The removal of these species will allow fescue and other natural grasses to make a return to the land that will then attract the proliferation of fauna that thrive in this habitat.

A program of dune restoration, for example, has been undertaken with Natural England to reinstate the more natural links landscape that James Braid would have come across when he designed St Enodoc back in 1890.

16th Green of St Enodoc Golf Club, looking out to Stepper Point

As part of the course makeover, St Enodoc has taken advice from agronomist and golf course advisor, Chris Haspell, who has wide experience in constructing golf courses that sit naturally in their environment.

Haspell is probably best known for his work at the World Top 100 Castle Stuart Golf Links in the Highlands of Scotland.

In tandem with guidance from Haspell, St Enodoc Golf Club has been in consultation with Rowan Rumball of STRI who late last year produced ecological management plans for the next five years for both the Church and the Holywell Courses, which will be reviewed by Rumball on an annual basis.

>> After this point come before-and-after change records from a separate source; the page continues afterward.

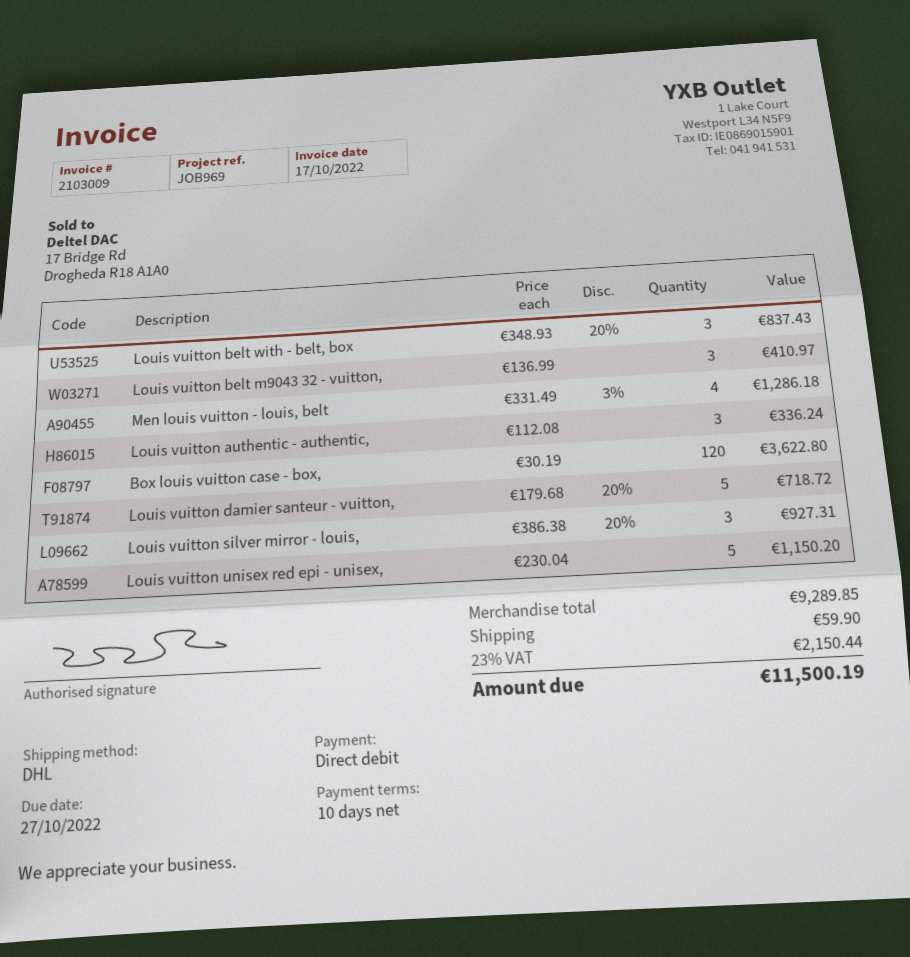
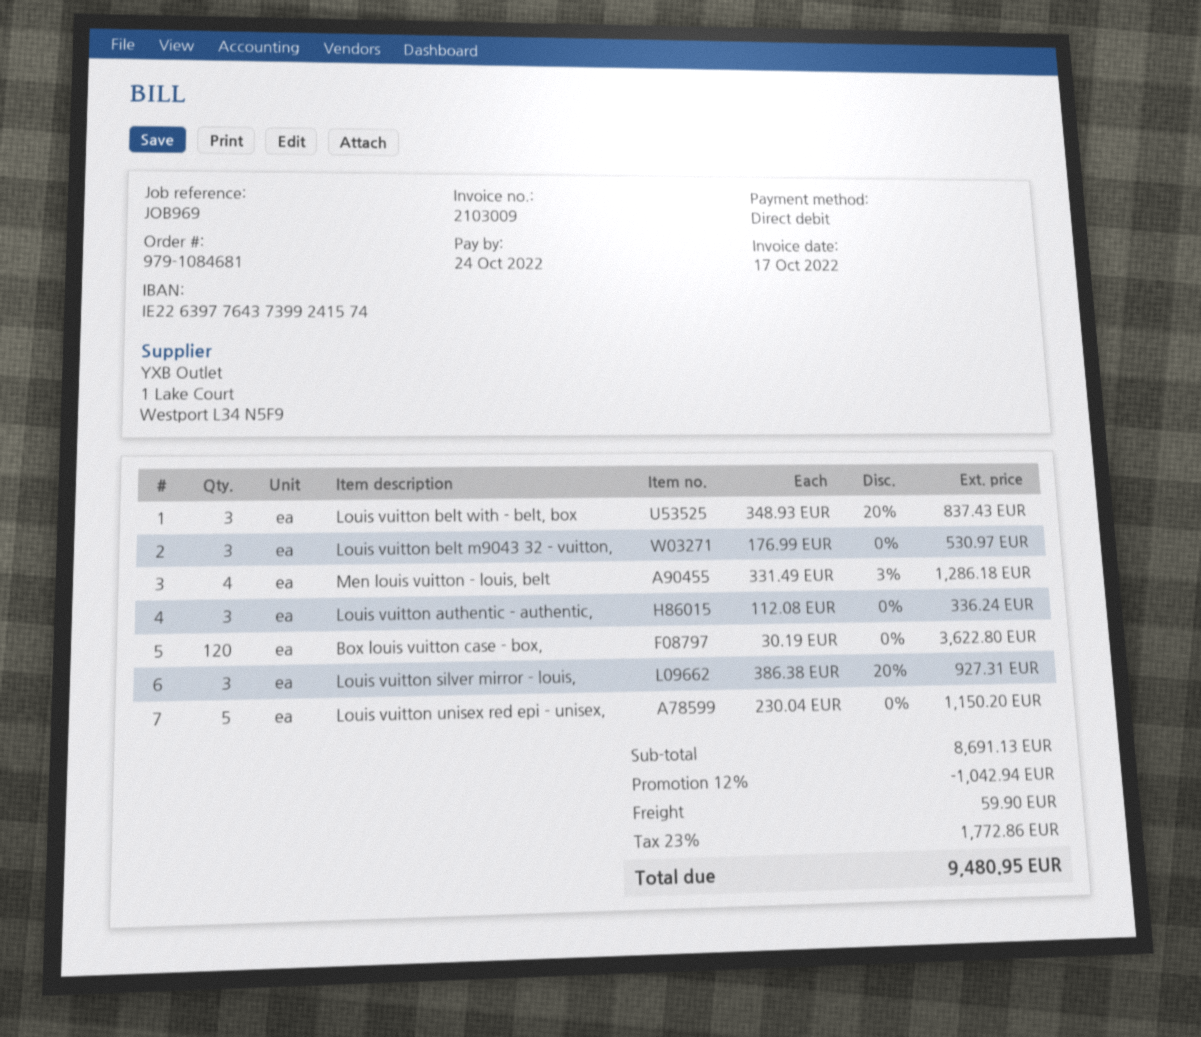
due date: 2022-10-27 -> 2022-10-24
Louis vuitton belt m9043 32 - vuitton,: 3 x 136.99 = 410.97 -> 3 x 176.99 = 530.97
Louis vuitton damier santeur - vuitton,: 5 x 179.68 - 20% = 718.72 -> none
subtotal: 9289.85 -> 8691.13
discount: none -> 12% = 1042.94
tax: 23% = 2150.44 -> 23% = 1772.86
total: 11500.19 -> 9480.95

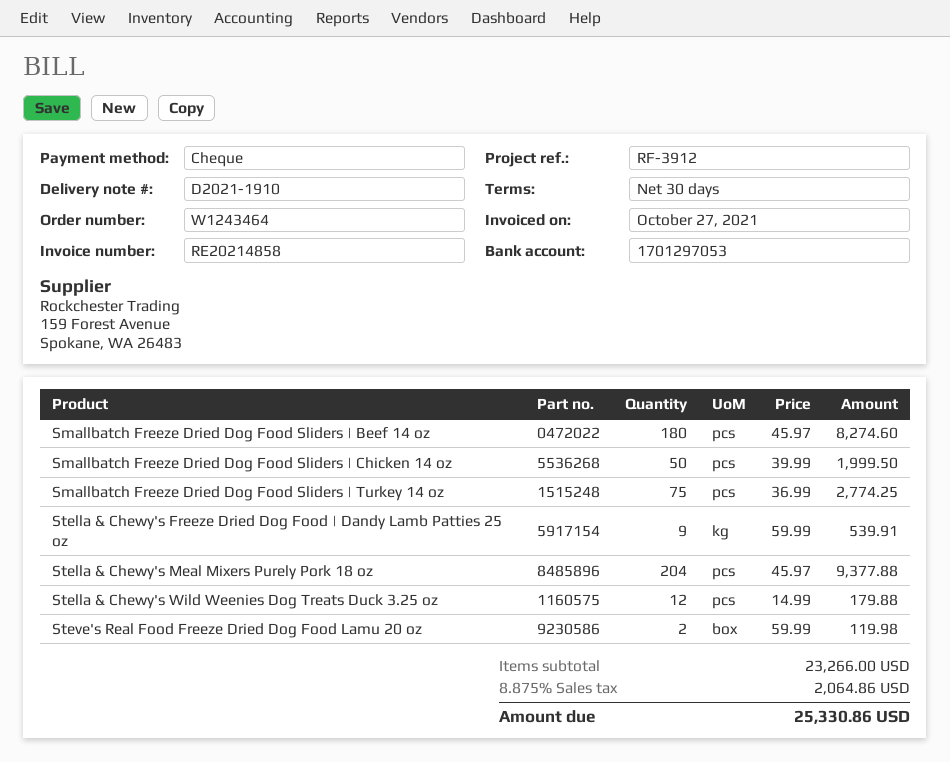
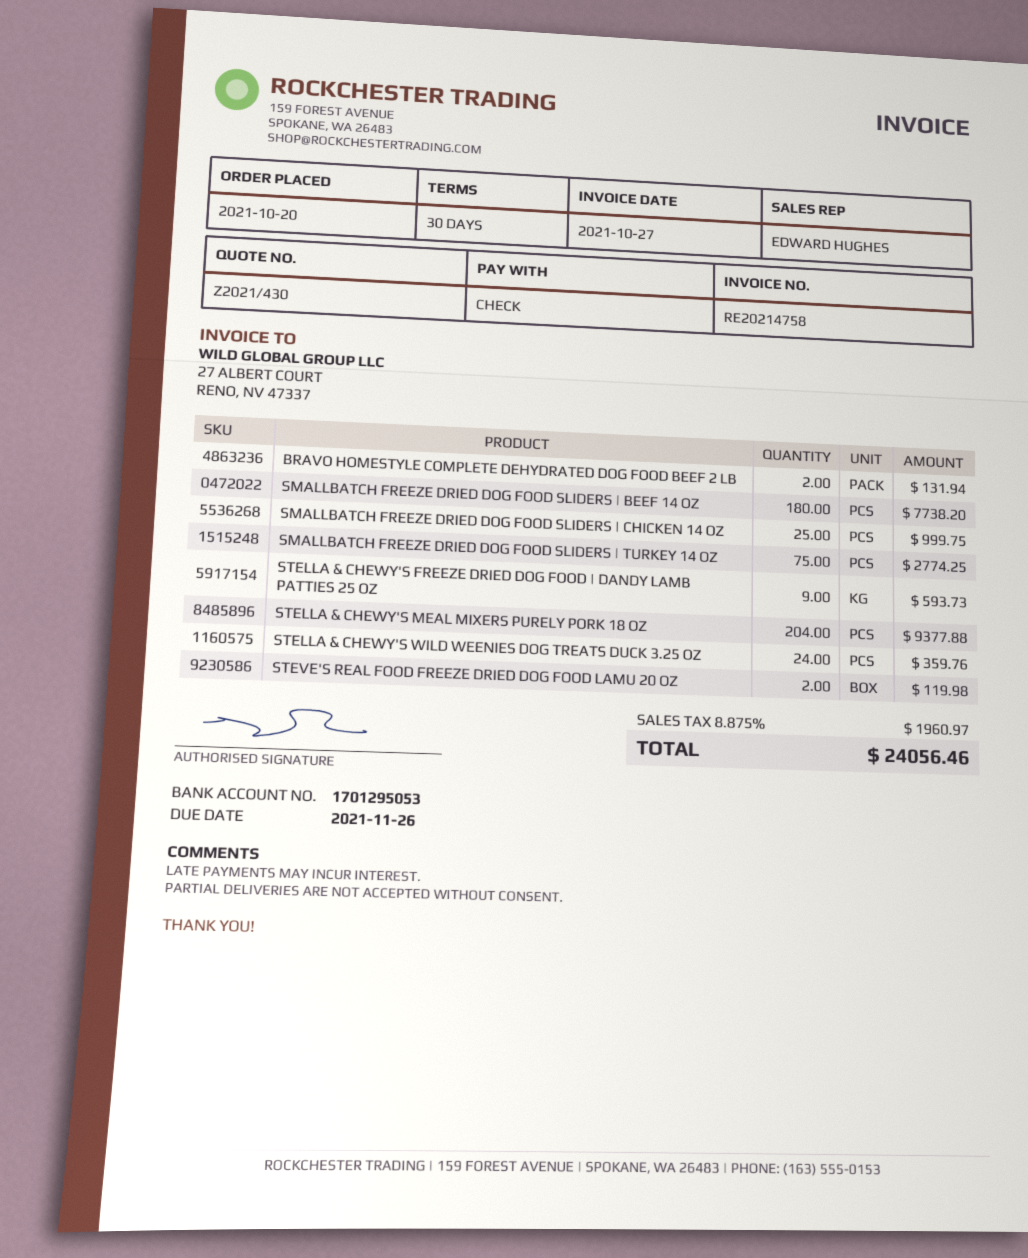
invoice number: RE20214858 -> RE20214758
bank account: 1701297053 -> 1701295053
Smallbatch Freeze Dried Dog Food Sliders | Beef 14 oz: 180 for 8274.60 -> 180 for 7738.20
Smallbatch Freeze Dried Dog Food Sliders | Chicken 14 oz: 50 for 1999.50 -> 25 for 999.75
Stella & Chewy's Freeze Dried Dog Food | Dandy Lamb Patties 25 oz: 9 for 539.91 -> 9 for 593.73
Stella & Chewy's Wild Weenies Dog Treats Duck 3.25 oz: 12 for 179.88 -> 24 for 359.76
BRAVO HOMESTYLE COMPLETE DEHYDRATED DOG FOOD BEEF 2 LB: none -> 2 for 131.94
tax: 8.875% = 2064.86 -> 8.875% = 1960.97
total: 25330.86 -> 24056.46

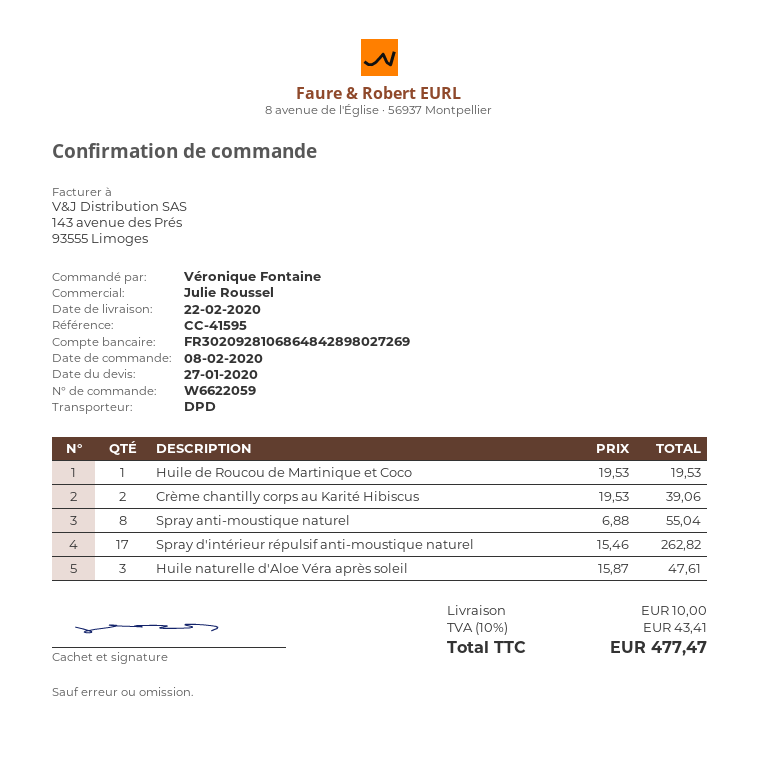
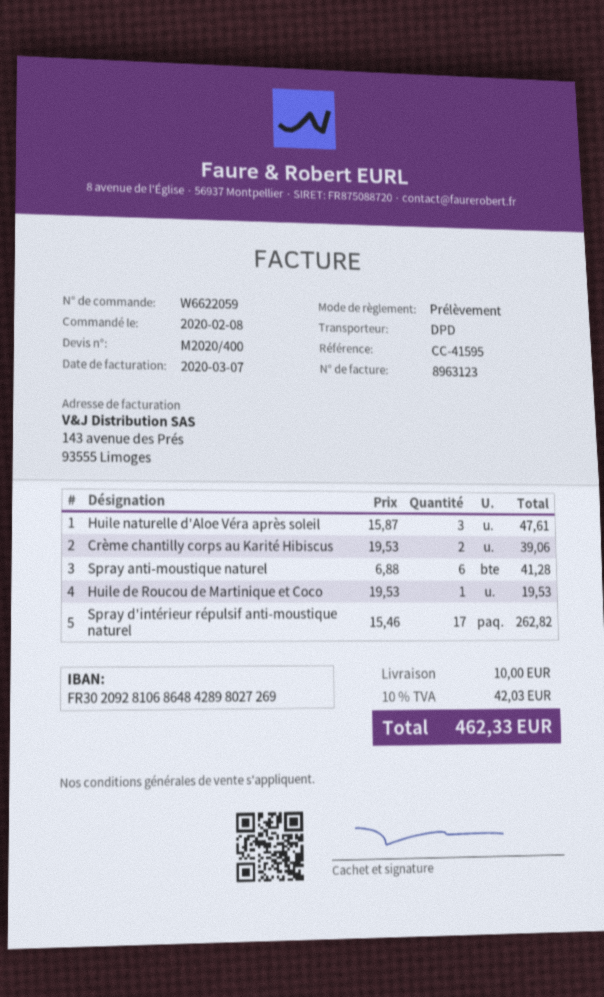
Spray anti-moustique naturel: 8 x 6.88 = 55.04 -> 6 x 6.88 = 41.28
tax: 10% = 43.41 -> 10% = 42.03
total: 477.47 -> 462.33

16th hole at th St Enodoc Golf Club
Photo by David Cannon/Getty Images

As part of the STRI program, St Enodoc Golf Club:

  • eradicated a number of non-native trees such as the leylandii that have been taken out from the edge of the 18th green and the area formed into a species-rich sand scrape;
  • a willow tree in the pond at the 15th has been removed for health and safety reasons and to improve the views on this hole;
  • a nearby water course was cleaned out between the 15th and 5th holes to aid biodiversity;
  • tamarisk hedging behind the 11th green has been removed to give it more light and to protect it from the roots that were spreading themselves underneath the green and affecting the grass;
  • the various changes to the courses’ flora will see a return of the fauna such as reptiles, spiders, and moths associated with links ground to the restored habitat.

The unhidden dream of St Enodoc Golf Club is to become GEO certified. By 2024, St Enodoc will have carried out 8 years of conservation and sustainable coastal dune management on its two courses which it regards as good husbandry of the land.